Problem to work on: Retype all of the entries word for word.
-------- Available data
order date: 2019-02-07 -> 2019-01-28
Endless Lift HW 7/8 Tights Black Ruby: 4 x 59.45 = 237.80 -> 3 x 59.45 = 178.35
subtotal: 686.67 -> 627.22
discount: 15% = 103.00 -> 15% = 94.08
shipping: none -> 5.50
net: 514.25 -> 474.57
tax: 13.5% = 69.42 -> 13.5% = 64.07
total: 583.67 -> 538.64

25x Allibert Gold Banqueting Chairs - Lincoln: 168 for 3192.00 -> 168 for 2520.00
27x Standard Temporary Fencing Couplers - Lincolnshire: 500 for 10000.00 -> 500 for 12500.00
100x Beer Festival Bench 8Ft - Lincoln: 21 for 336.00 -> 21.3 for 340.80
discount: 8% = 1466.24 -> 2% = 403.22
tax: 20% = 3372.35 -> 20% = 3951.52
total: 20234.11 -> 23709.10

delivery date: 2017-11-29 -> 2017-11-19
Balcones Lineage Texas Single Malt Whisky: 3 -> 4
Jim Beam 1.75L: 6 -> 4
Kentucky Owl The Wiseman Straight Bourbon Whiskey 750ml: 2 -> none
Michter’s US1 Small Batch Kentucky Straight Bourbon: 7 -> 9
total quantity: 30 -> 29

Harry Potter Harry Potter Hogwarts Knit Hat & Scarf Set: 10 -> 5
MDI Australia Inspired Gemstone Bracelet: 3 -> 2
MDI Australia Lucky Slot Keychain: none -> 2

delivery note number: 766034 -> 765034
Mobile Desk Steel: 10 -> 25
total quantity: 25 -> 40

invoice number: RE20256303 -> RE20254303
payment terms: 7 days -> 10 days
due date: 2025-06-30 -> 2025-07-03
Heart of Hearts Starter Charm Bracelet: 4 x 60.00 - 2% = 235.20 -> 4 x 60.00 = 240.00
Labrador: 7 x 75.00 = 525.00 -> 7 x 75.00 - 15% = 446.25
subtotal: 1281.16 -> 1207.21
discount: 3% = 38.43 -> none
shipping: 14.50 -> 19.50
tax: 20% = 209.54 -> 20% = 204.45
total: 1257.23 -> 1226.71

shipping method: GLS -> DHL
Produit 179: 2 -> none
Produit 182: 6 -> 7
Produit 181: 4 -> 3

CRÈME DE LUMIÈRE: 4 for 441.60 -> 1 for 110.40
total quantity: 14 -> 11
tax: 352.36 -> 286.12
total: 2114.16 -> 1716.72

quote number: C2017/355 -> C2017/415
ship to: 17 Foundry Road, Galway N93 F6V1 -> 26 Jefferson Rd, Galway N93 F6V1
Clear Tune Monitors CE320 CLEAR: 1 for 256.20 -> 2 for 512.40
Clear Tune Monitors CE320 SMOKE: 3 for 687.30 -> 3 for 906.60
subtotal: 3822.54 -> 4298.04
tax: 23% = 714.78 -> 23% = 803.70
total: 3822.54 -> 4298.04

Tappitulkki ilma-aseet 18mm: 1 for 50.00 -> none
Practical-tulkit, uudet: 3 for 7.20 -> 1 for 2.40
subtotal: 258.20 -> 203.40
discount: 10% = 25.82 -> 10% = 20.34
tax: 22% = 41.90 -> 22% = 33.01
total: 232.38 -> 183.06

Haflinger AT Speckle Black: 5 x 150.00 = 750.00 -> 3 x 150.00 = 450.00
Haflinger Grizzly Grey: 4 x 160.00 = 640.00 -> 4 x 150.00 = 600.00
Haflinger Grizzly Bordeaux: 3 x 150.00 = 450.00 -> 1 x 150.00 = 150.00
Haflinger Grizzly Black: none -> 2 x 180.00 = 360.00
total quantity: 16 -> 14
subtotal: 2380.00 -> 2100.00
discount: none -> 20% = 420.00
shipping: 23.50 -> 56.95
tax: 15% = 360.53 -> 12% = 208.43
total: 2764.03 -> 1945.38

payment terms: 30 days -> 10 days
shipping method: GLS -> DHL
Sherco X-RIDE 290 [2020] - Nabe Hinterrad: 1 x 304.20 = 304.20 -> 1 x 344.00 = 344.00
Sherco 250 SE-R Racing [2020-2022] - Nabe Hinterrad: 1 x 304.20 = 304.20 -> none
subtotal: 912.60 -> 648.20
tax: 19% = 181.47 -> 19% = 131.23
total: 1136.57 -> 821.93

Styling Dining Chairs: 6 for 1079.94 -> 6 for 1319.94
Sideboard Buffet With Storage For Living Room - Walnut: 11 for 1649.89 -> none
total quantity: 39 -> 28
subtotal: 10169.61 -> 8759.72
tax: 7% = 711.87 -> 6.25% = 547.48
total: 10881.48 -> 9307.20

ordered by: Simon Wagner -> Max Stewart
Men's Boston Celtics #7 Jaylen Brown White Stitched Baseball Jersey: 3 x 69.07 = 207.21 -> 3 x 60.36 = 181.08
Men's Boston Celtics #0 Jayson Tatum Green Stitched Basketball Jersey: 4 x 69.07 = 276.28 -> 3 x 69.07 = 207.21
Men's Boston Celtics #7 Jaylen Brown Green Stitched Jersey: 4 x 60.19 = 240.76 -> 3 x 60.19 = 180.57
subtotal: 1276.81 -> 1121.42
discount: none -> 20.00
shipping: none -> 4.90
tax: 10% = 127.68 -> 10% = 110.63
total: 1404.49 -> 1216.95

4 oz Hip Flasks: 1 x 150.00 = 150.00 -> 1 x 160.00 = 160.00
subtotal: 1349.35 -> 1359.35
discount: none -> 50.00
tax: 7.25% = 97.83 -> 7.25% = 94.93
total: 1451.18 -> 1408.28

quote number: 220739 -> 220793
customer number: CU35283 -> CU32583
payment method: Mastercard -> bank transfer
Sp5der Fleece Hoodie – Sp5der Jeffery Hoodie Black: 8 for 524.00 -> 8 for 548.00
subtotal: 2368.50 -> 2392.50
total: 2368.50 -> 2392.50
----------------
Your solution:
order date: 2019-02-07 -> 2019-01-28
Endless Lift HW 7/8 Tights Black Ruby: 4 x 59.45 = 237.80 -> 3 x 59.45 = 178.35
subtotal: 686.67 -> 627.22
discount: 15% = 103.00 -> 15% = 94.08
shipping: none -> 5.50
net: 514.25 -> 474.57
tax: 13.5% = 69.42 -> 13.5% = 64.07
total: 583.67 -> 538.64

25x Allibert Gold Banqueting Chairs - Lincoln: 168 for 3192.00 -> 168 for 2520.00
27x Standard Temporary Fencing Couplers - Lincolnshire: 500 for 10000.00 -> 500 for 12500.00
100x Beer Festival Bench 8Ft - Lincoln: 21 for 336.00 -> 21.3 for 340.80
discount: 8% = 1466.24 -> 2% = 403.22
tax: 20% = 3372.35 -> 20% = 3951.52
total: 20234.11 -> 23709.10

delivery date: 2017-11-29 -> 2017-11-19
Balcones Lineage Texas Single Malt Whisky: 3 -> 4
Jim Beam 1.75L: 6 -> 4
Kentucky Owl The Wiseman Straight Bourbon Whiskey 750ml: 2 -> none
Michter’s US1 Small Batch Kentucky Straight Bourbon: 7 -> 9
total quantity: 30 -> 29

Harry Potter Harry Potter Hogwarts Knit Hat & Scarf Set: 10 -> 5
MDI Australia Inspired Gemstone Bracelet: 3 -> 2
MDI Australia Lucky Slot Keychain: none -> 2

delivery note number: 766034 -> 765034
Mobile Desk Steel: 10 -> 25
total quantity: 25 -> 40

invoice number: RE20256303 -> RE20254303
payment terms: 7 days -> 10 days
due date: 2025-06-30 -> 2025-07-03
Heart of Hearts Starter Charm Bracelet: 4 x 60.00 - 2% = 235.20 -> 4 x 60.00 = 240.00
Labrador: 7 x 75.00 = 525.00 -> 7 x 75.00 - 15% = 446.25
subtotal: 1281.16 -> 1207.21
discount: 3% = 38.43 -> none
shipping: 14.50 -> 19.50
tax: 20% = 209.54 -> 20% = 204.45
total: 1257.23 -> 1226.71

shipping method: GLS -> DHL
Produit 179: 2 -> none
Produit 182: 6 -> 7
Produit 181: 4 -> 3

CRÈME DE LUMIÈRE: 4 for 441.60 -> 1 for 110.40
total quantity: 14 -> 11
tax: 352.36 -> 286.12
total: 2114.16 -> 1716.72

quote number: C2017/355 -> C2017/415
ship to: 17 Foundry Road, Galway N93 F6V1 -> 26 Jefferson Rd, Galway N93 F6V1
Clear Tune Monitors CE320 CLEAR: 1 for 256.20 -> 2 for 512.40
Clear Tune Monitors CE320 SMOKE: 3 for 687.30 -> 3 for 906.60
subtotal: 3822.54 -> 4298.04
tax: 23% = 714.78 -> 23% = 803.70
total: 3822.54 -> 4298.04

Tappitulkki ilma-aseet 18mm: 1 for 50.00 -> none
Practical-tulkit, uudet: 3 for 7.20 -> 1 for 2.40
subtotal: 258.20 -> 203.40
discount: 10% = 25.82 -> 10% = 20.34
tax: 22% = 41.90 -> 22% = 33.01
total: 232.38 -> 183.06

Haflinger AT Speckle Black: 5 x 150.00 = 750.00 -> 3 x 150.00 = 450.00
Haflinger Grizzly Grey: 4 x 160.00 = 640.00 -> 4 x 150.00 = 600.00
Haflinger Grizzly Bordeaux: 3 x 150.00 = 450.00 -> 1 x 150.00 = 150.00
Haflinger Grizzly Black: none -> 2 x 180.00 = 360.00
total quantity: 16 -> 14
subtotal: 2380.00 -> 2100.00
discount: none -> 20% = 420.00
shipping: 23.50 -> 56.95
tax: 15% = 360.53 -> 12% = 208.43
total: 2764.03 -> 1945.38

payment terms: 30 days -> 10 days
shipping method: GLS -> DHL
Sherco X-RIDE 290 [2020] - Nabe Hinterrad: 1 x 304.20 = 304.20 -> 1 x 344.00 = 344.00
Sherco 250 SE-R Racing [2020-2022] - Nabe Hinterrad: 1 x 304.20 = 304.20 -> none
subtotal: 912.60 -> 648.20
tax: 19% = 181.47 -> 19% = 131.23
total: 1136.57 -> 821.93

Styling Dining Chairs: 6 for 1079.94 -> 6 for 1319.94
Sideboard Buffet With Storage For Living Room - Walnut: 11 for 1649.89 -> none
total quantity: 39 -> 28
subtotal: 10169.61 -> 8759.72
tax: 7% = 711.87 -> 6.25% = 547.48
total: 10881.48 -> 9307.20

ordered by: Simon Wagner -> Max Stewart
Men's Boston Celtics #7 Jaylen Brown White Stitched Baseball Jersey: 3 x 69.07 = 207.21 -> 3 x 60.36 = 181.08
Men's Boston Celtics #0 Jayson Tatum Green Stitched Basketball Jersey: 4 x 69.07 = 276.28 -> 3 x 69.07 = 207.21
Men's Boston Celtics #7 Jaylen Brown Green Stitched Jersey: 4 x 60.19 = 240.76 -> 3 x 60.19 = 180.57
subtotal: 1276.81 -> 1121.42
discount: none -> 20.00
shipping: none -> 4.90
tax: 10% = 127.68 -> 10% = 110.63
total: 1404.49 -> 1216.95

4 oz Hip Flasks: 1 x 150.00 = 150.00 -> 1 x 160.00 = 160.00
subtotal: 1349.35 -> 1359.35
discount: none -> 50.00
tax: 7.25% = 97.83 -> 7.25% = 94.93
total: 1451.18 -> 1408.28

quote number: 220739 -> 220793
customer number: CU35283 -> CU32583
payment method: Mastercard -> bank transfer
Sp5der Fleece Hoodie – Sp5der Jeffery Hoodie Black: 8 for 524.00 -> 8 for 548.00
subtotal: 2368.50 -> 2392.50
total: 2368.50 -> 2392.50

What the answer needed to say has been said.